___ Data to examine

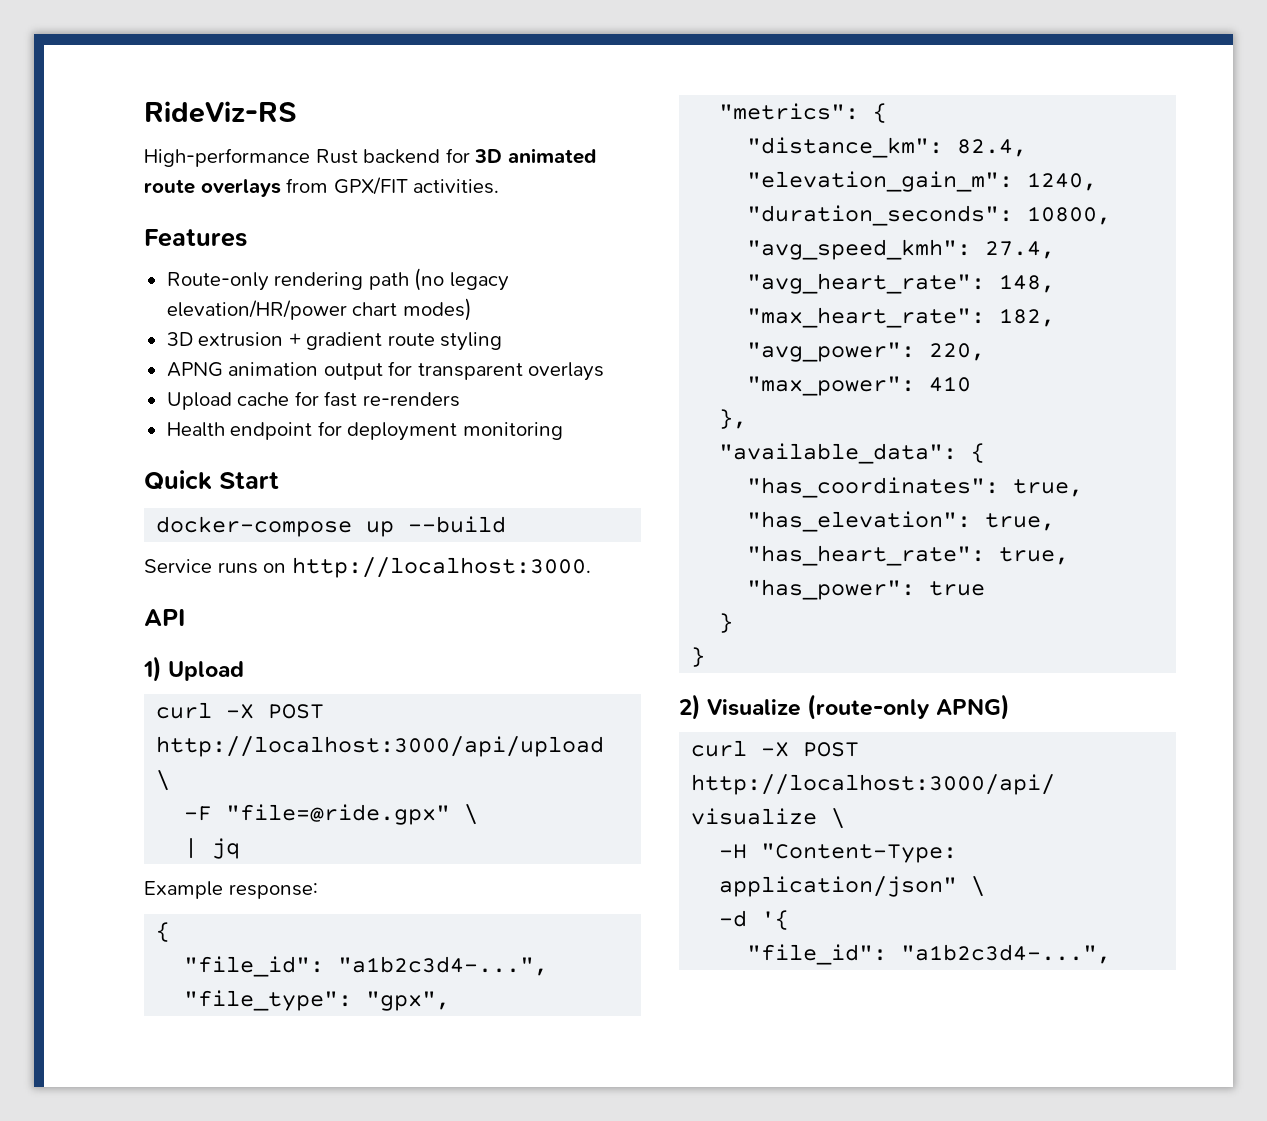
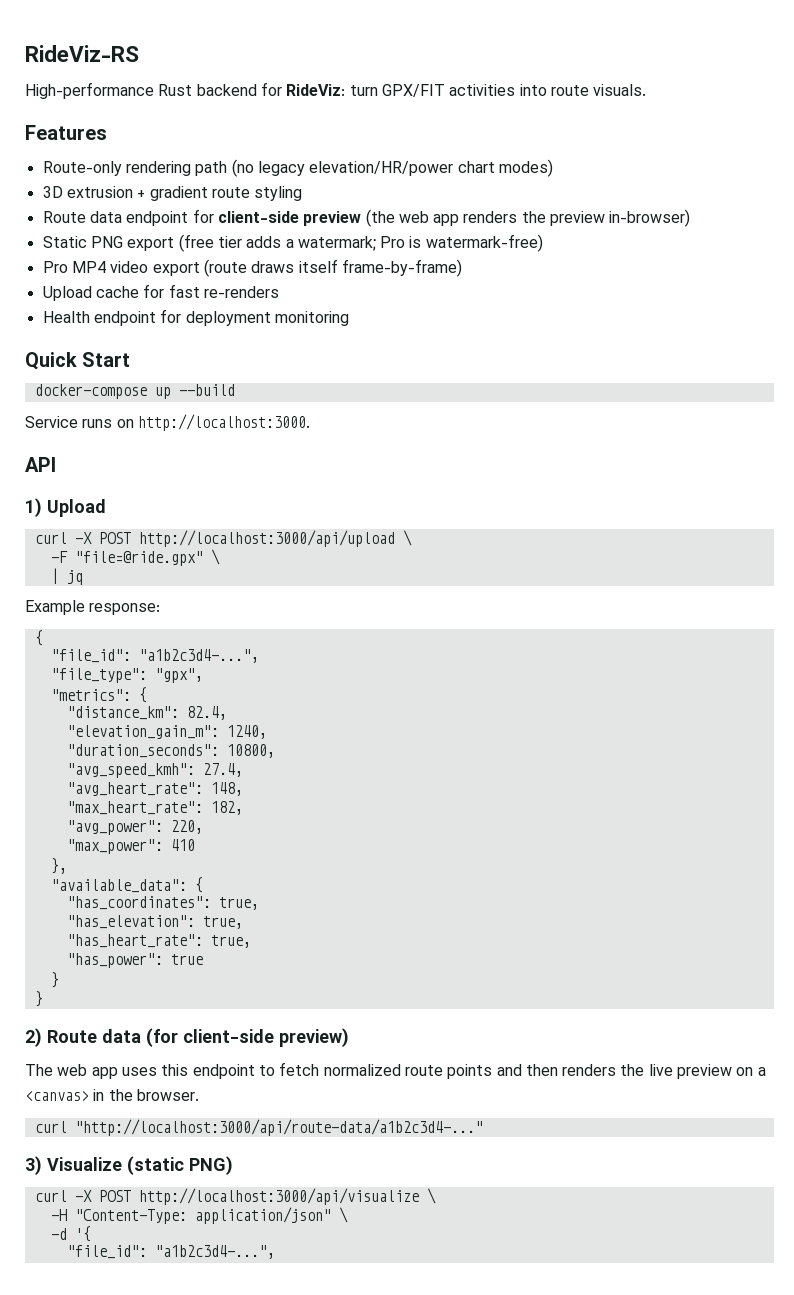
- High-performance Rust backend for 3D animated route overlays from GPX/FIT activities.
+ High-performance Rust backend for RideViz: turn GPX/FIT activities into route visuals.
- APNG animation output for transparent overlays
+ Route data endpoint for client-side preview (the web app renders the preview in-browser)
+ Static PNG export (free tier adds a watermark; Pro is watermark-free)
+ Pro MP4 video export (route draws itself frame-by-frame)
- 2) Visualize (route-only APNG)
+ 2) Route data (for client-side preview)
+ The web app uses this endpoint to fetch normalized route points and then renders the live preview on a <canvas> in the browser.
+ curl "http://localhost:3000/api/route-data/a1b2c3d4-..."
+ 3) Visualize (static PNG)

______
___ Data to examine

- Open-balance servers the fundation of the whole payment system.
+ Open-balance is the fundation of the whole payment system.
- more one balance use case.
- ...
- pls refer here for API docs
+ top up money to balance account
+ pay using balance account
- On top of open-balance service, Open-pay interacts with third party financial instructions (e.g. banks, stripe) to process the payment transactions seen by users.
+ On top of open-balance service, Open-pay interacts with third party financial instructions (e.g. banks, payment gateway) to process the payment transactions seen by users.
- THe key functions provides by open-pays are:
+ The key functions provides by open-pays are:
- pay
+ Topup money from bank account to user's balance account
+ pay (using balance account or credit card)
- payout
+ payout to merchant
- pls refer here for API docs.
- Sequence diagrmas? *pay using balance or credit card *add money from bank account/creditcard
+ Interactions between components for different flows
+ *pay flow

______

▶ Exercise objective
From the entries above, give again exactly the lines running from the line with "- High-performance Rust" to the line with "Visualize (static PNG)"; include both of those lines.

▶ Written response
- High-performance Rust backend for 3D animated route overlays from GPX/FIT activities.
+ High-performance Rust backend for RideViz: turn GPX/FIT activities into route visuals.
- APNG animation output for transparent overlays
+ Route data endpoint for client-side preview (the web app renders the preview in-browser)
+ Static PNG export (free tier adds a watermark; Pro is watermark-free)
+ Pro MP4 video export (route draws itself frame-by-frame)
- 2) Visualize (route-only APNG)
+ 2) Route data (for client-side preview)
+ The web app uses this endpoint to fetch normalized route points and then renders the live preview on a <canvas> in the browser.
+ curl "http://localhost:3000/api/route-data/a1b2c3d4-..."
+ 3) Visualize (static PNG)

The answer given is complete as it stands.